Guide to safeguarding - for clubs, coaches and volunteers
Sport helps children to grow and develop, and can provide opportunities for enjoyment and achievement. Through sport children can develop valuable qualities such as leadership, confidence and self-esteem. In order to gain the full benefits of involvement in a sports activity it is essential that the organisation is operating in a safe and child friendly manner.
It is essential that sports coaches and leaders adopt good practice when dealing with children and ensure that their safety is paramount. This will ensure that children can enjoy sport within a safe and secure environment where they feel protected and empowered to make the most suitable choices. Providing children with positive sporting experiences means that they will be more likely to achieve their true potential.
It is the responsibility of everyone involved to ensure that sports activities are safe and fun!
North Yorkshire Sport has produced the following guides:
General advice for sports club, organisations & coaches / leaders
All photography and videoing needs to comply with a club/organisation's child protection policy. There is evidence that certain individuals are known to visit sporting events/activities to take inappropriate photographs or video footage of sports people (including young and disabled participants) in vulnerable positions. All coaches should be vigilant about this possibility.

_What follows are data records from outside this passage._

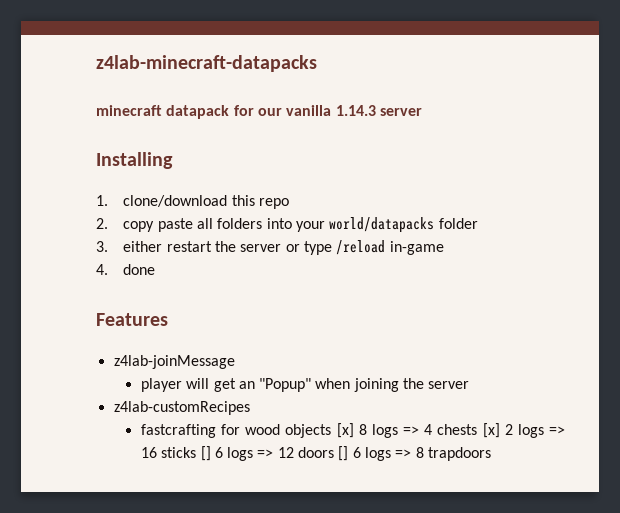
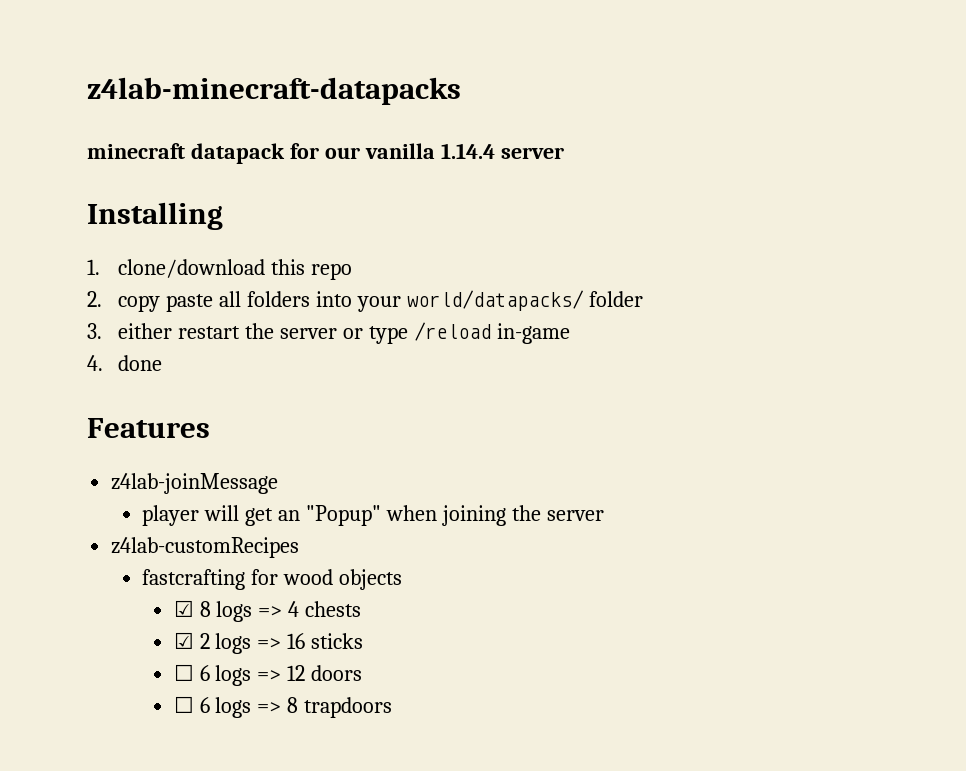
- minecraft datapack for our vanilla 1.14.3 server
+ minecraft datapack for our vanilla 1.14.4 server
- 2. copy paste all folders into your world/datapacks folder
+ 2. copy paste all folders into your world/datapacks/ folder
- fastcrafting for wood objects [x] 8 logs => 4 chests [x] 2 logs => 16 sticks [] 6 logs => 12 doors [] 6 logs => 8 trapdoors
+ fastcrafting for wood objects
+ ☑ 8 logs => 4 chests
+ ☑ 2 logs => 16 sticks
+ ☐ 6 logs => 12 doors
+ ☐ 6 logs => 8 trapdoors

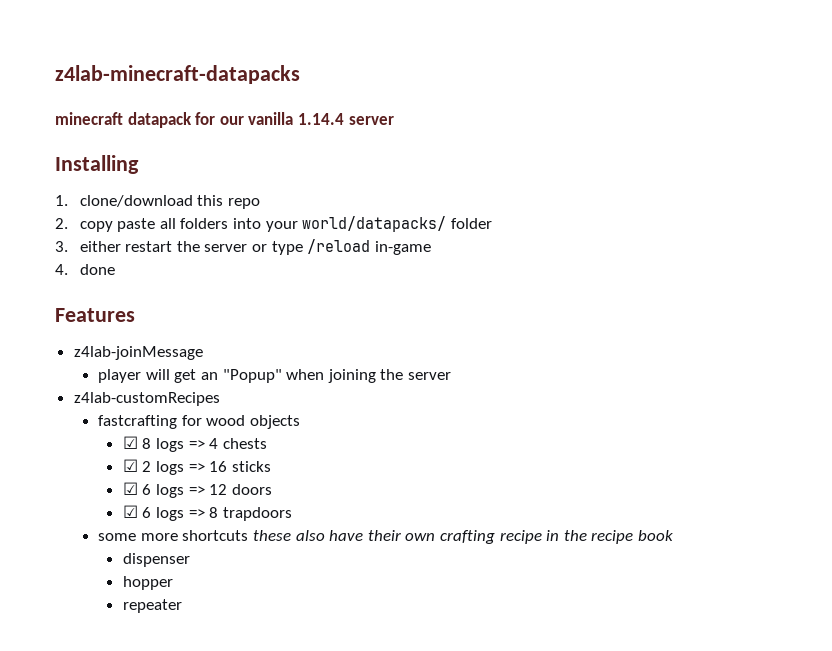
- ☐ 6 logs => 12 doors
+ ☑ 6 logs => 12 doors
- ☐ 6 logs => 8 trapdoors
+ ☑ 6 logs => 8 trapdoors
+ some more shortcuts these also have their own crafting recipe in the recipe book
+ dispenser
+ hopper
+ repeater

Any concerns during an event should be reported to a designated child protection/welfare officer or other responsible person.
Videoing as a coaching aid
Video can be a legitimate coaching aid for club coaches and teachers. However, if it is used make sure that children and their parents/carers consent and understand that it is part of the coaching programme. Make sure that the films are then stored safely.
Qualifications & Training
Do you have the appropriate, up to date qualifications? All coaches/leaders must hold an up to date nationally recognised governing body coaching qualification/s which is appropriate to the level and sport being coached. In general an assistant coach must hold a Level 1 qualification and should coach under the supervision of a more experience and qualified coach. A Level 2 qualification is required to coach on your own.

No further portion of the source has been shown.